İlk Pokémon oyunum, 1999’da İngiltere’de ilk oyunların piyasaya sürüldüğü Pokémon Blue idi. Aynı sıralarda anime dizisini izlediğimi hatırlıyorum ve sanırım Ash’in Pokémon’una asla takma ad vermediğinin biraz farkındaydım; her zaman “Pikachu”, “Charmander”, “Butterfree” vb. Emin değilim.
Her iki durumda da, onlara isim vermiyorum! Ve yakın zamanda başlamayı düşünmüyorum.
Jim Norman, Personel Yazarı
Breath of the Wild oyunumdaki her ahır muhteşem aygırlarla doluydu ve her birinin el yapımı isimleri vardı. GerginEric, jambon şeyi ve ShaquillePokémon’uma asla isim vermemek için her zaman bir noktaya değindim.
Olay şu ki, ben düzen adamıyım. 2000’lerin başında Pokémon Ruby’yi ilk oynadığımda, herhangi bir yaratıcılık duygusu istemiyordum. Tüm küçük yaratıklarımın olması gerektiği gibi olmasını istedim ve buna isimleri de dahildi. Bu, gelecekteki oyunlarda şapka ve benzerlerini takma yeteneğine kadar uzandı. A şapka? üzerinde Pokémon? Beni deli sanıyor olmalısın.
Pokémon Diamond ve Pearl’de işlem yapmanın stresini açıkça hatırlıyorum. Gerçekten sevdiğim bazı Pokémonlar vardı. Gerçekten takımım için istedim, ama bana sunulanın bir takma adı varsa – mümkün değil. Aklımda bir şekilde lekelenmişlerdi.Belki bu sefer farklı olur.
Belki de Tense Eric ve ekibiyle geçirdiğim zaman beni adlandırma sanatına yaklaştırmıştır. Paldea’da ilham gelip gelmediğini görmemiz gerekecek.
Gavin Lane, Editör
Yarı zamanlı bir Poké Eğitmeninden biraz daha fazlası olarak (o zamanlar Blue and Yellow oynadım ve ardından Sword & Shield’a kadar yirmi yıllık bir izin aldım), gerçeklerini unutmamak için Pokémon’umu yeniden adlandırmayı göze alamam. isimler.

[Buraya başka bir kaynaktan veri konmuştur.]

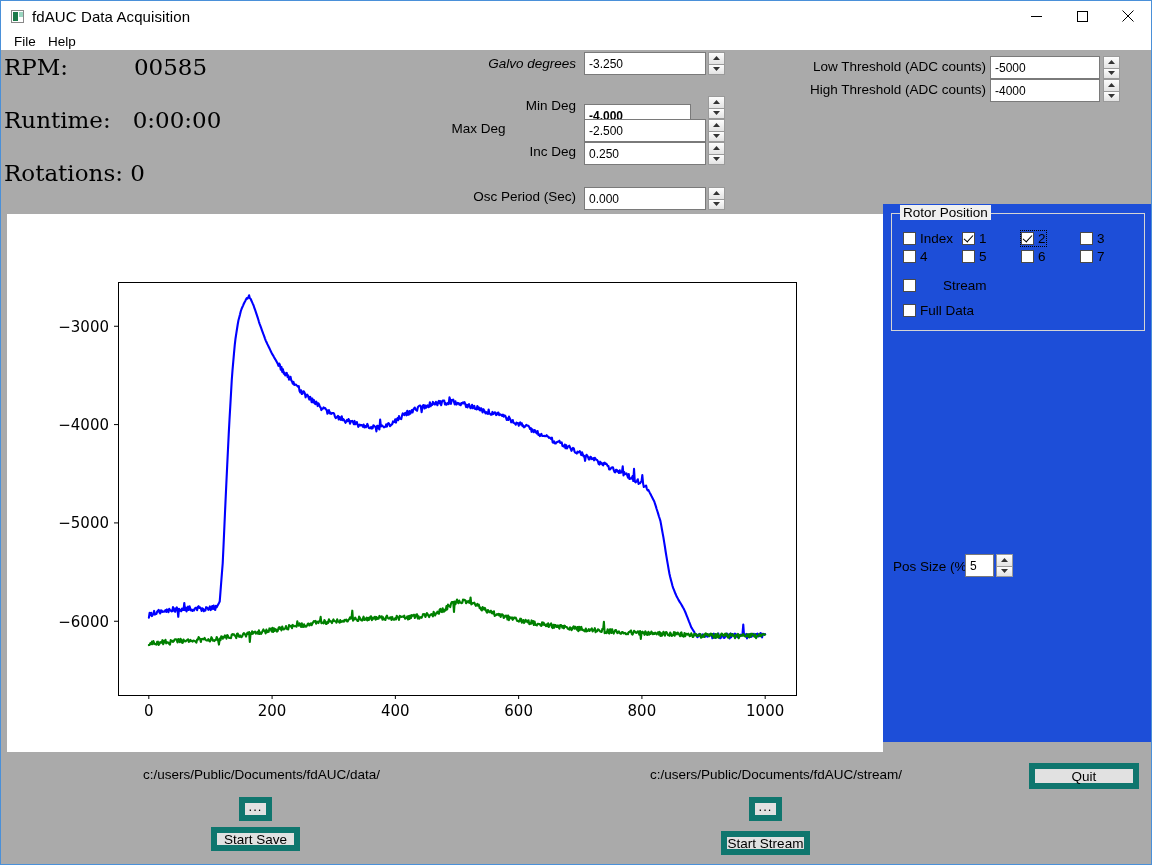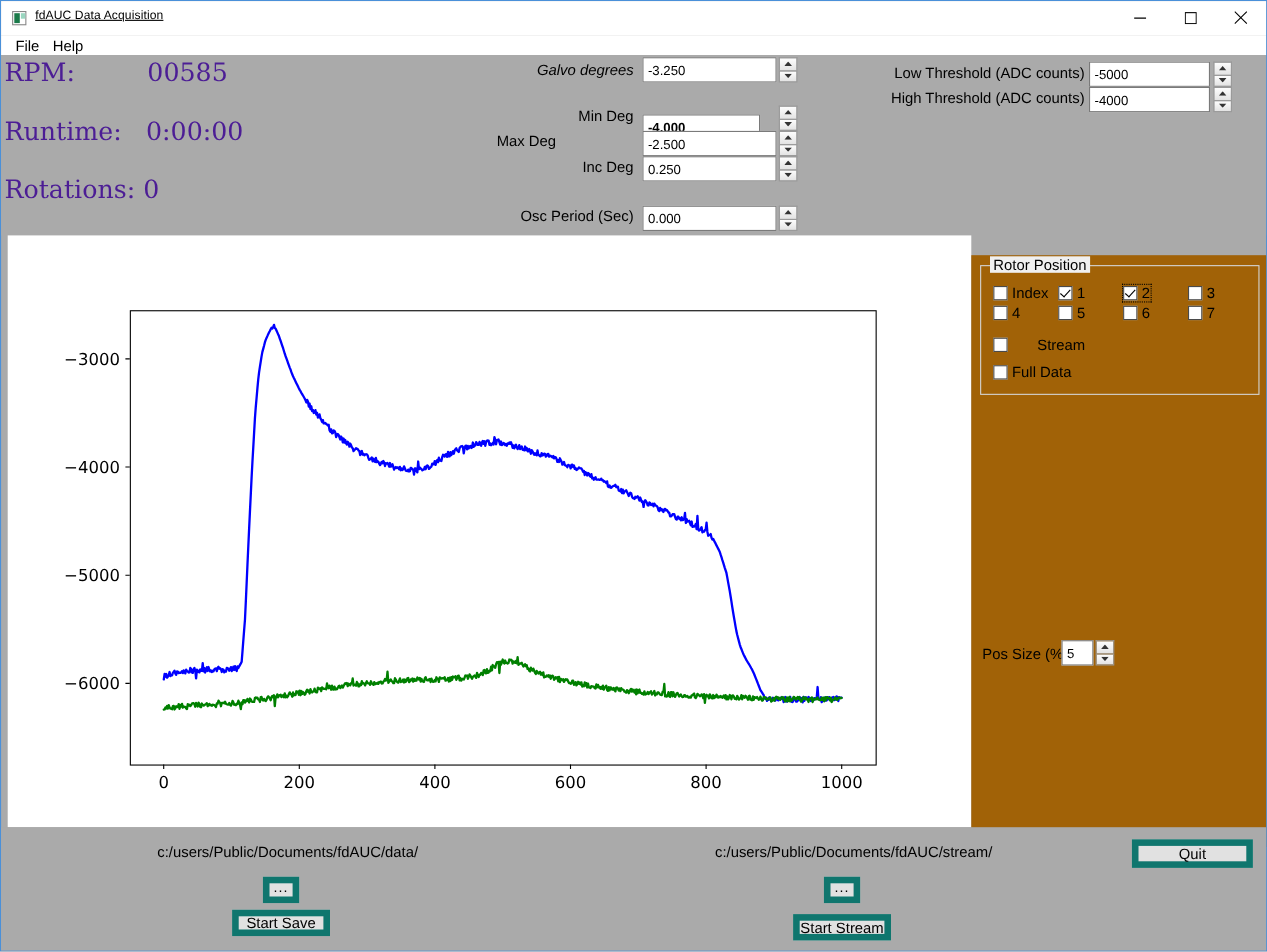"fdAUC Data Acquisition" #title-text { font-size: 11px -> 15px; text-decoration: underline -> none }
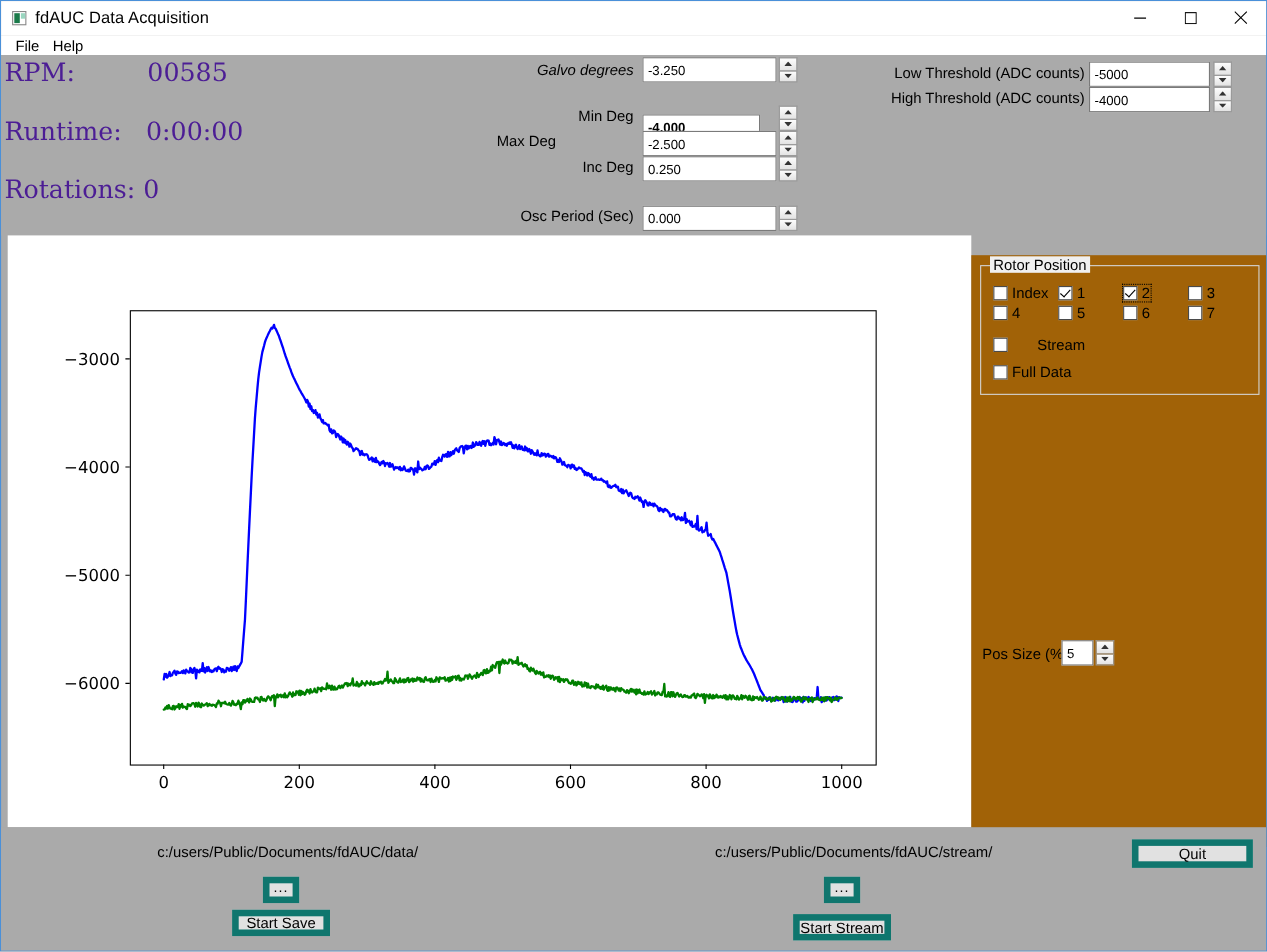"RPM: 00585" #status { color: #4c1d95 -> #000000 }
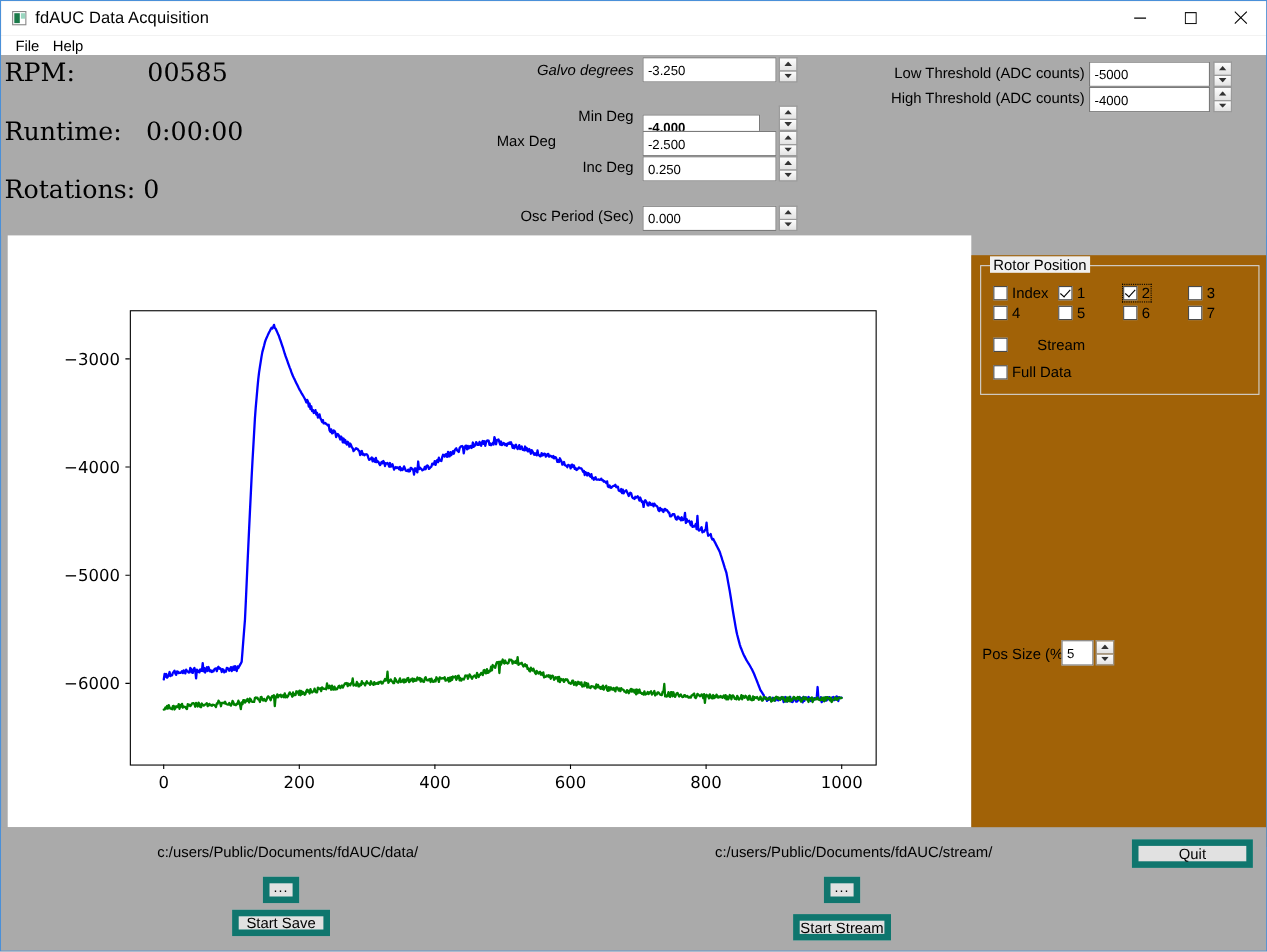"Rotor Position" #sidepanel { background: #a16207 -> #1d4ed8; top: 231px -> 203px }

Ne zaman bir nedenle Pokémon GO’ya girsem, tanımadığım sıra sıra yaratıklarla karşılaşıyorum, bu yüzden onları ‘Tony’ veya ‘grrrtrude’ veya ‘Crockly McGreen’ olarak adlandırmak sadece kafa karışıklığına yol açar. Eski günlerde, Metapod’u ‘Metapoo’ veya Pikachu’yu ‘Lecky Mouse’ olarak yeniden adlandırmaya karşı değildim, ama hayır – genel olarak, ‘canavarlarıma (yeniden) ad vermeyi sevmiyorum.
Ayrıca, ‘dex’lerini tamamlamayı uman zavallı bir antrenöre sunabileceğim tek efsanenin “iiiklee3” adlı bir Zapdos olduğu bir konumda olmaktan nefret ediyorum. Hepimiz bir takasın alıcı tarafındayız. böyle. O adam olma. *Eastwood’un yüzünü buruşturması*
Alana Hagues, Personel Yazarı
20 yıldan fazla bir süredir seri Pokémon takma adıyım ama her şey en baştan başlamadı. Pokémon Sarı, genç yaratıcılığım tarafından lekelenmedi, ancak Altın ve Gümüş o kadar şanslı değildi.
Totodile olan ‘Croc’a, daha sonra Feraligatr’a girin. Küçük ben’in bulması belki 30 saniyeden az süren bir takma adla en sevdiğim Pokémon’lardan biri. Ama onu sevdim ve bu ismi sevdim. Hiperaktif timsahın sadeliğini çok iyi yakaladı ve son formunun sertliğini (ve dostluğunu) mükemmel bir şekilde somutlaştırdı. Burası herşeyin başladığı yer. İlk birkaç oyun oldukça basit olsa da – Pokémon’a arkadaşlarımın, evcil hayvanların, çizgi film karakterlerinin vb. adını verirdim – Diamond & Pearl ve Black & White ortaya çıktığında, Google ve ben bu konuda profesyoneldik. “Ateş” veya “bulutlar” gibi sözcükler için yaratıcı sıfatlar arar, çeviri araçları ve eşanlamlı sözcükler kullanırdım. Böylece Inverno the Frosslass için bu aşamaya teşekkür edebilirsiniz.
Gen 8 ile, her bir Pokémon takma adı için bir temaya bağlı kaldım: yemek. Marka adları, yiyecek türleri, otlar, içecekler veya şeker türleri olabilir – tüketilebilir olduğu sürece oyundu. Grookey, Scorbunny ve Sobble (gerçek marşım) adlarını çay türlerinden (Matcha, Papatya ve Nane) alırken, Dragapult’um şimdiye kadarki en sevdiğim takma adlardan biri olan Noodle’a sahip. Pokémon’un sinsi tarafını yakalayan ama aynı zamanda ona ne kadar taptığımı da vurgulayan aptalca, eğlenceli bir isim.
biliyorum, düşünüyorum çok fazla Takma adlar hakkında o kadar çok ki, 15 dakikamı mutlu olduğum bir şey bulmak için harcayabilirim – özellikle de ekibimde kullanacaksam. Ama benim için eğlencenin bir parçası. Scarlet & Violet’teki canavarlarımı adlandırmaya nasıl yaklaşacağımı kim bilebilir!